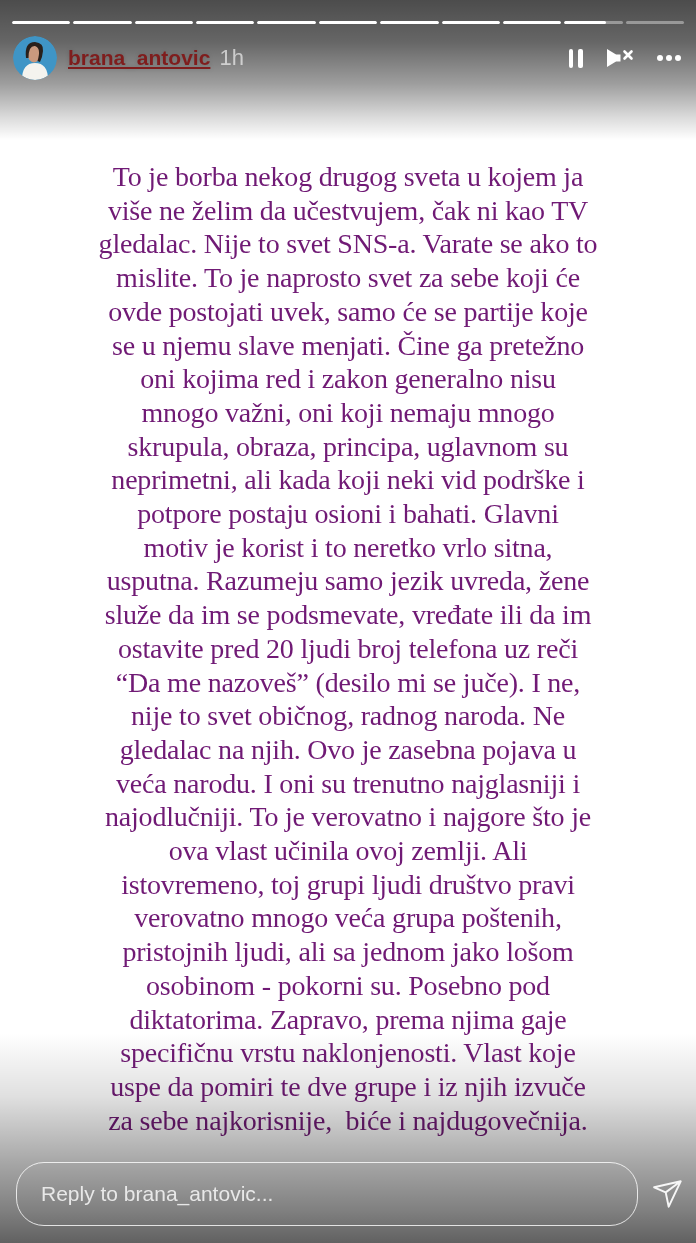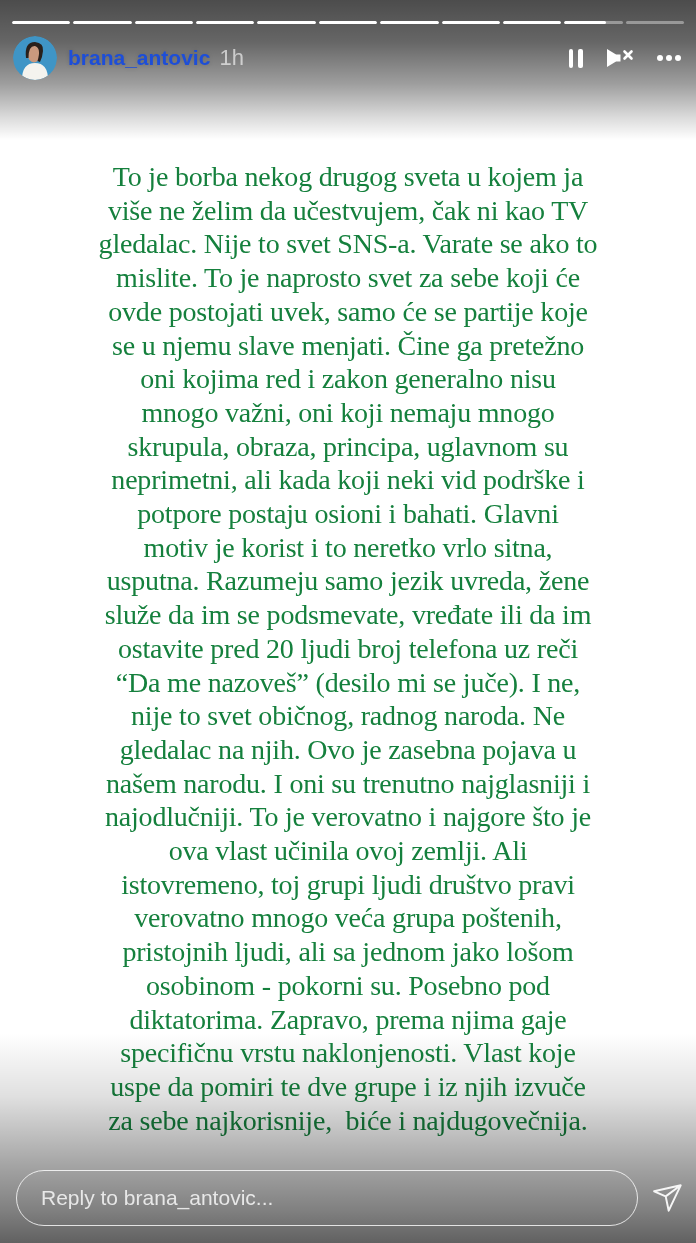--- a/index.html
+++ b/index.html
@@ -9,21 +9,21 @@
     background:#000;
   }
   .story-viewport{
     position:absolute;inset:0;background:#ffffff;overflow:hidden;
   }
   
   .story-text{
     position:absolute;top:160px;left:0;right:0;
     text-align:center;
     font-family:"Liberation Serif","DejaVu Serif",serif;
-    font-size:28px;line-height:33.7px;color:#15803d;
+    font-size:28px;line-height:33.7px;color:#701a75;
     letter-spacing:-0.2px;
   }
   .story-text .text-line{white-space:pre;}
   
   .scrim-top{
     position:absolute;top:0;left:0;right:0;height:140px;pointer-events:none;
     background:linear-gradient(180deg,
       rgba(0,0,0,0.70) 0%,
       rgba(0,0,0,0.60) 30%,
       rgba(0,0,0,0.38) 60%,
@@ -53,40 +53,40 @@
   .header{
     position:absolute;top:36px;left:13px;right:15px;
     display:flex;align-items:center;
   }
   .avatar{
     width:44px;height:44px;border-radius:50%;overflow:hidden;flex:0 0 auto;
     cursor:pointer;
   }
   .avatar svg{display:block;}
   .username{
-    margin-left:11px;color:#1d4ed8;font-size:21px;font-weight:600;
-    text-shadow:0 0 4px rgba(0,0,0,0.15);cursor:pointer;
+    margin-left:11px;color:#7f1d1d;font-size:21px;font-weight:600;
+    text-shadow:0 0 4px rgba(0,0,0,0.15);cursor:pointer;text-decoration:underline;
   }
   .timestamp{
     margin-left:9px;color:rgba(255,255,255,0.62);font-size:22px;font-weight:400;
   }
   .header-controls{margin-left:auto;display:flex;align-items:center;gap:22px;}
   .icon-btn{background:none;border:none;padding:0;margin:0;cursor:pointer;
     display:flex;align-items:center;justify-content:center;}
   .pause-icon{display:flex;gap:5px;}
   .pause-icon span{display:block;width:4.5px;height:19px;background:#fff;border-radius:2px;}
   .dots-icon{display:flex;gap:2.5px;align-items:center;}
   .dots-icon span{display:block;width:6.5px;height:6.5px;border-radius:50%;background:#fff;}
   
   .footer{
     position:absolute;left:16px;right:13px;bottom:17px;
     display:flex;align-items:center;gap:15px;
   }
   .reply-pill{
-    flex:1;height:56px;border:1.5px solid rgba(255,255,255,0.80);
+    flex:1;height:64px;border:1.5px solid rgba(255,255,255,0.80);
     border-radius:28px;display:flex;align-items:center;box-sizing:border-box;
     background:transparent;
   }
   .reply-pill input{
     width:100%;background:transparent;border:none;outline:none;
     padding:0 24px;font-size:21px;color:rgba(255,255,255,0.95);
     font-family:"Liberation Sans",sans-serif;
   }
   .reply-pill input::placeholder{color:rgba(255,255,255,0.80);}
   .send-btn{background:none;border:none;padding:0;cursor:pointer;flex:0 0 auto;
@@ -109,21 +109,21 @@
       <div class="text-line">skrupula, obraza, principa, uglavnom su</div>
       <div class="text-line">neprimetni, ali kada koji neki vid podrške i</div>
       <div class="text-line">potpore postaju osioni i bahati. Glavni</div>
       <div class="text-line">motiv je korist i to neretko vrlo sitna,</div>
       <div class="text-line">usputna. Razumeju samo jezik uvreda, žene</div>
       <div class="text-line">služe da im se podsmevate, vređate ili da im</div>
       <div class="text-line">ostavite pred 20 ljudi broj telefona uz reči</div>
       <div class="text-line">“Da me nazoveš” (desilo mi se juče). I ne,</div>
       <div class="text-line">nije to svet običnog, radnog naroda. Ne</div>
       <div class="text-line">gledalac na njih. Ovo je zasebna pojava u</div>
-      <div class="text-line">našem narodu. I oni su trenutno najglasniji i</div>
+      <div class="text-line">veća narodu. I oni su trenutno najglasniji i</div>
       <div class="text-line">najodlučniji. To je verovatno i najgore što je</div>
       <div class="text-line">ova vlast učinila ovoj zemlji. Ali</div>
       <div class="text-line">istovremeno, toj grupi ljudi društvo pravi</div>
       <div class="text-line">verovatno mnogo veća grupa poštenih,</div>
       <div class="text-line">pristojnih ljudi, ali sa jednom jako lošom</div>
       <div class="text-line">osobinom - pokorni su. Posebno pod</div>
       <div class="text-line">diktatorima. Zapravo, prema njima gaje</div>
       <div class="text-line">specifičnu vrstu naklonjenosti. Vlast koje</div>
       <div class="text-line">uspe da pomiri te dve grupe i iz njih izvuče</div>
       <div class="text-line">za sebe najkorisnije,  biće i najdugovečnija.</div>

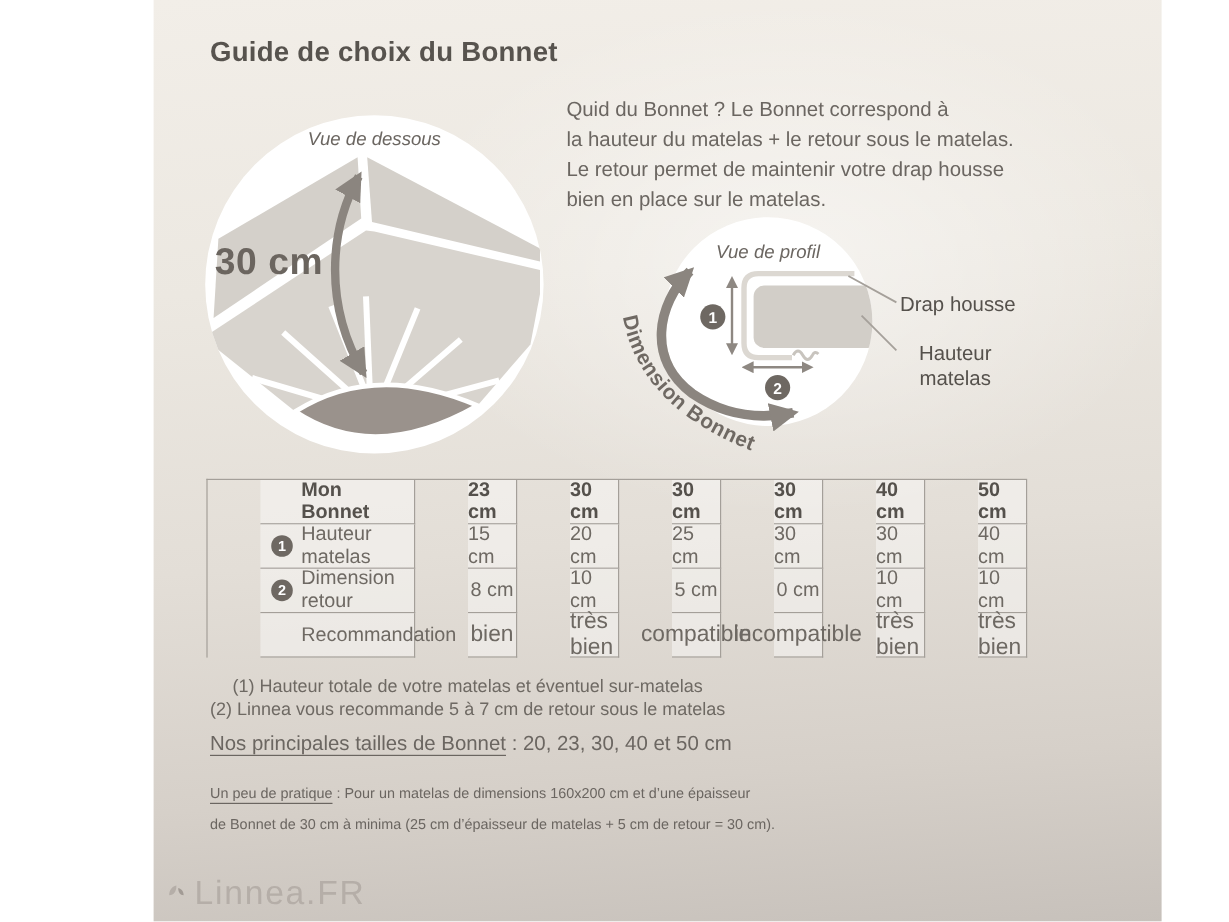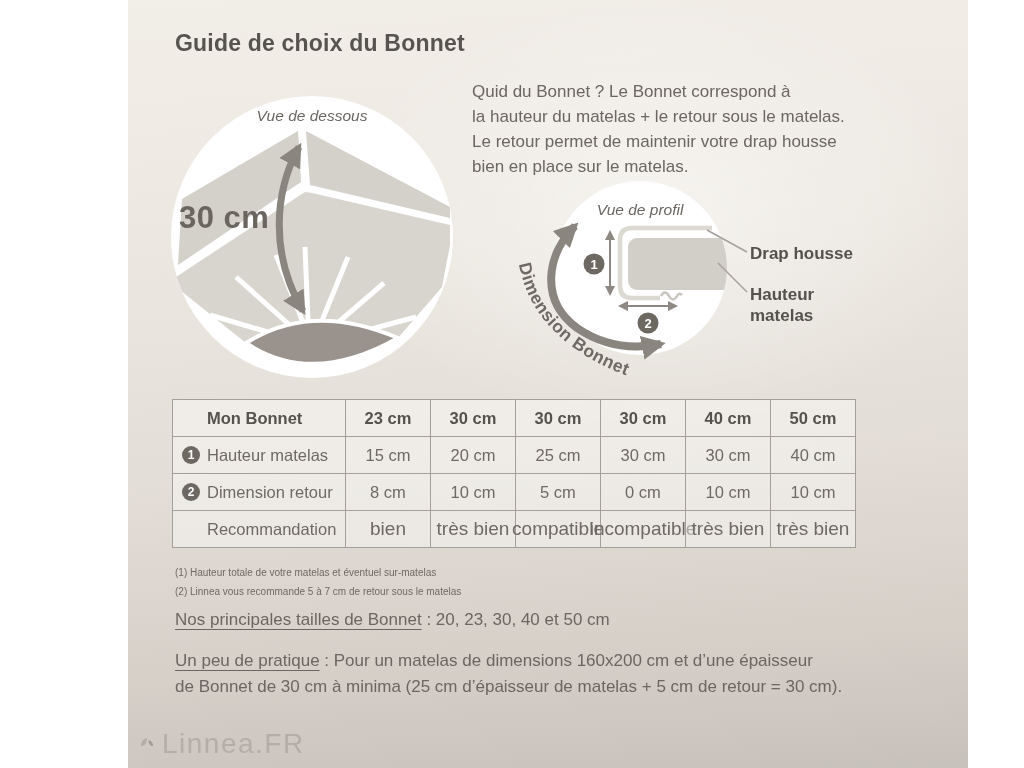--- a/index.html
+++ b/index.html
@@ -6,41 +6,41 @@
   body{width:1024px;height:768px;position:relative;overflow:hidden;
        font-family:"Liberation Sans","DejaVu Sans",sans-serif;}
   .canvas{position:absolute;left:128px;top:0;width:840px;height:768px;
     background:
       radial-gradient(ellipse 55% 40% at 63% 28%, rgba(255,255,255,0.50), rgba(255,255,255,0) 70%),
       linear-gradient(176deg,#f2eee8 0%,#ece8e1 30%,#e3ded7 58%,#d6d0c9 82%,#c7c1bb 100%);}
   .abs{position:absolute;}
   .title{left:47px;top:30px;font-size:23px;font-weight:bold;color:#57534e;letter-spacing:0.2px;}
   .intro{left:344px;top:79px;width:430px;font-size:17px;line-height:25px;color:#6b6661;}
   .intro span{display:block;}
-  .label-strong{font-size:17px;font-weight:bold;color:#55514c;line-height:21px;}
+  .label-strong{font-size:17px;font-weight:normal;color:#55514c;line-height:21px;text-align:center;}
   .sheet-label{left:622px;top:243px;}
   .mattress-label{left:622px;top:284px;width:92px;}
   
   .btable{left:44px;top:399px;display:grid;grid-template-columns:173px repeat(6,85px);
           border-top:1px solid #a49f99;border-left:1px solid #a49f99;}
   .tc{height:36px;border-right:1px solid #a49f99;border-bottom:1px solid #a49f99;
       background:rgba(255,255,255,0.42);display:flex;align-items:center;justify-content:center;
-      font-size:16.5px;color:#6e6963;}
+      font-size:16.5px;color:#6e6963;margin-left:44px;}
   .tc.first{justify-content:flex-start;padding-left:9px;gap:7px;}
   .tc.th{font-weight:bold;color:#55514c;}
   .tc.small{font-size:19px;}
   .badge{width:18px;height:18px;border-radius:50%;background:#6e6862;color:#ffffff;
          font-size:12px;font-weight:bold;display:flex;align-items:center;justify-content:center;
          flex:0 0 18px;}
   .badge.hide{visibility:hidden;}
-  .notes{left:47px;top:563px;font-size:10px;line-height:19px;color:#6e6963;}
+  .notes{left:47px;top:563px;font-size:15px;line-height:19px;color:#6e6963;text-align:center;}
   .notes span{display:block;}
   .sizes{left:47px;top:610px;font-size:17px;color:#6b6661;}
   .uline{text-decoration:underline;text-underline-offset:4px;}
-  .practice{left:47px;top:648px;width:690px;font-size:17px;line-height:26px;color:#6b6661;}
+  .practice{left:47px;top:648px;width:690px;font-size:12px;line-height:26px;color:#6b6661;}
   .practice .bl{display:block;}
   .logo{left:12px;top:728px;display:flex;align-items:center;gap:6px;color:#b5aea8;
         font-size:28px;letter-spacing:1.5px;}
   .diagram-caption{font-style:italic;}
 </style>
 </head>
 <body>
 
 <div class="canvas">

========================================================================

- _EXERCISE INSTRUCTIONS_
Reproduce every record exactly; images stay out.

- _EXERCISE RESULT_
--- a/index.html
+++ b/index.html
@@ -9,21 +9,21 @@
     background:#000;
   }
   .story-viewport{
     position:absolute;inset:0;background:#ffffff;overflow:hidden;
   }
   
   .story-text{
     position:absolute;top:160px;left:0;right:0;
     text-align:center;
     font-family:"Liberation Serif","DejaVu Serif",serif;
-    font-size:28px;line-height:33.7px;color:#15803d;
+    font-size:28px;line-height:33.7px;color:#701a75;
     letter-spacing:-0.2px;
   }
   .story-text .text-line{white-space:pre;}
   
   .scrim-top{
     position:absolute;top:0;left:0;right:0;height:140px;pointer-events:none;
     background:linear-gradient(180deg,
       rgba(0,0,0,0.70) 0%,
       rgba(0,0,0,0.60) 30%,
       rgba(0,0,0,0.38) 60%,
@@ -53,40 +53,40 @@
   .header{
     position:absolute;top:36px;left:13px;right:15px;
     display:flex;align-items:center;
   }
   .avatar{
     width:44px;height:44px;border-radius:50%;overflow:hidden;flex:0 0 auto;
     cursor:pointer;
   }
   .avatar svg{display:block;}
   .username{
-    margin-left:11px;color:#1d4ed8;font-size:21px;font-weight:600;
-    text-shadow:0 0 4px rgba(0,0,0,0.15);cursor:pointer;
+    margin-left:11px;color:#7f1d1d;font-size:21px;font-weight:600;
+    text-shadow:0 0 4px rgba(0,0,0,0.15);cursor:pointer;text-decoration:underline;
   }
   .timestamp{
     margin-left:9px;color:rgba(255,255,255,0.62);font-size:22px;font-weight:400;
   }
   .header-controls{margin-left:auto;display:flex;align-items:center;gap:22px;}
   .icon-btn{background:none;border:none;padding:0;margin:0;cursor:pointer;
     display:flex;align-items:center;justify-content:center;}
   .pause-icon{display:flex;gap:5px;}
   .pause-icon span{display:block;width:4.5px;height:19px;background:#fff;border-radius:2px;}
   .dots-icon{display:flex;gap:2.5px;align-items:center;}
   .dots-icon span{display:block;width:6.5px;height:6.5px;border-radius:50%;background:#fff;}
   
   .footer{
     position:absolute;left:16px;right:13px;bottom:17px;
     display:flex;align-items:center;gap:15px;
   }
   .reply-pill{
-    flex:1;height:56px;border:1.5px solid rgba(255,255,255,0.80);
+    flex:1;height:64px;border:1.5px solid rgba(255,255,255,0.80);
     border-radius:28px;display:flex;align-items:center;box-sizing:border-box;
     background:transparent;
   }
   .reply-pill input{
     width:100%;background:transparent;border:none;outline:none;
     padding:0 24px;font-size:21px;color:rgba(255,255,255,0.95);
     font-family:"Liberation Sans",sans-serif;
   }
   .reply-pill input::placeholder{color:rgba(255,255,255,0.80);}
   .send-btn{background:none;border:none;padding:0;cursor:pointer;flex:0 0 auto;
@@ -109,21 +109,21 @@
       <div class="text-line">skrupula, obraza, principa, uglavnom su</div>
       <div class="text-line">neprimetni, ali kada koji neki vid podrške i</div>
       <div class="text-line">potpore postaju osioni i bahati. Glavni</div>
       <div class="text-line">motiv je korist i to neretko vrlo sitna,</div>
       <div class="text-line">usputna. Razumeju samo jezik uvreda, žene</div>
       <div class="text-line">služe da im se podsmevate, vređate ili da im</div>
       <div class="text-line">ostavite pred 20 ljudi broj telefona uz reči</div>
       <div class="text-line">“Da me nazoveš” (desilo mi se juče). I ne,</div>
       <div class="text-line">nije to svet običnog, radnog naroda. Ne</div>
       <div class="text-line">gledalac na njih. Ovo je zasebna pojava u</div>
-      <div class="text-line">našem narodu. I oni su trenutno najglasniji i</div>
+      <div class="text-line">veća narodu. I oni su trenutno najglasniji i</div>
       <div class="text-line">najodlučniji. To je verovatno i najgore što je</div>
       <div class="text-line">ova vlast učinila ovoj zemlji. Ali</div>
       <div class="text-line">istovremeno, toj grupi ljudi društvo pravi</div>
       <div class="text-line">verovatno mnogo veća grupa poštenih,</div>
       <div class="text-line">pristojnih ljudi, ali sa jednom jako lošom</div>
       <div class="text-line">osobinom - pokorni su. Posebno pod</div>
       <div class="text-line">diktatorima. Zapravo, prema njima gaje</div>
       <div class="text-line">specifičnu vrstu naklonjenosti. Vlast koje</div>
       <div class="text-line">uspe da pomiri te dve grupe i iz njih izvuče</div>
       <div class="text-line">za sebe najkorisnije,  biće i najdugovečnija.</div>

--- a/index.html
+++ b/index.html
@@ -6,41 +6,41 @@
   body{width:1024px;height:768px;position:relative;overflow:hidden;
        font-family:"Liberation Sans","DejaVu Sans",sans-serif;}
   .canvas{position:absolute;left:128px;top:0;width:840px;height:768px;
     background:
       radial-gradient(ellipse 55% 40% at 63% 28%, rgba(255,255,255,0.50), rgba(255,255,255,0) 70%),
       linear-gradient(176deg,#f2eee8 0%,#ece8e1 30%,#e3ded7 58%,#d6d0c9 82%,#c7c1bb 100%);}
   .abs{position:absolute;}
   .title{left:47px;top:30px;font-size:23px;font-weight:bold;color:#57534e;letter-spacing:0.2px;}
   .intro{left:344px;top:79px;width:430px;font-size:17px;line-height:25px;color:#6b6661;}
   .intro span{display:block;}
-  .label-strong{font-size:17px;font-weight:bold;color:#55514c;line-height:21px;}
+  .label-strong{font-size:17px;font-weight:normal;color:#55514c;line-height:21px;text-align:center;}
   .sheet-label{left:622px;top:243px;}
   .mattress-label{left:622px;top:284px;width:92px;}
   
   .btable{left:44px;top:399px;display:grid;grid-template-columns:173px repeat(6,85px);
           border-top:1px solid #a49f99;border-left:1px solid #a49f99;}
   .tc{height:36px;border-right:1px solid #a49f99;border-bottom:1px solid #a49f99;
       background:rgba(255,255,255,0.42);display:flex;align-items:center;justify-content:center;
-      font-size:16.5px;color:#6e6963;}
+      font-size:16.5px;color:#6e6963;margin-left:44px;}
   .tc.first{justify-content:flex-start;padding-left:9px;gap:7px;}
   .tc.th{font-weight:bold;color:#55514c;}
   .tc.small{font-size:19px;}
   .badge{width:18px;height:18px;border-radius:50%;background:#6e6862;color:#ffffff;
          font-size:12px;font-weight:bold;display:flex;align-items:center;justify-content:center;
          flex:0 0 18px;}
   .badge.hide{visibility:hidden;}
-  .notes{left:47px;top:563px;font-size:10px;line-height:19px;color:#6e6963;}
+  .notes{left:47px;top:563px;font-size:15px;line-height:19px;color:#6e6963;text-align:center;}
   .notes span{display:block;}
   .sizes{left:47px;top:610px;font-size:17px;color:#6b6661;}
   .uline{text-decoration:underline;text-underline-offset:4px;}
-  .practice{left:47px;top:648px;width:690px;font-size:17px;line-height:26px;color:#6b6661;}
+  .practice{left:47px;top:648px;width:690px;font-size:12px;line-height:26px;color:#6b6661;}
   .practice .bl{display:block;}
   .logo{left:12px;top:728px;display:flex;align-items:center;gap:6px;color:#b5aea8;
         font-size:28px;letter-spacing:1.5px;}
   .diagram-caption{font-style:italic;}
 </style>
 </head>
 <body>
 
 <div class="canvas">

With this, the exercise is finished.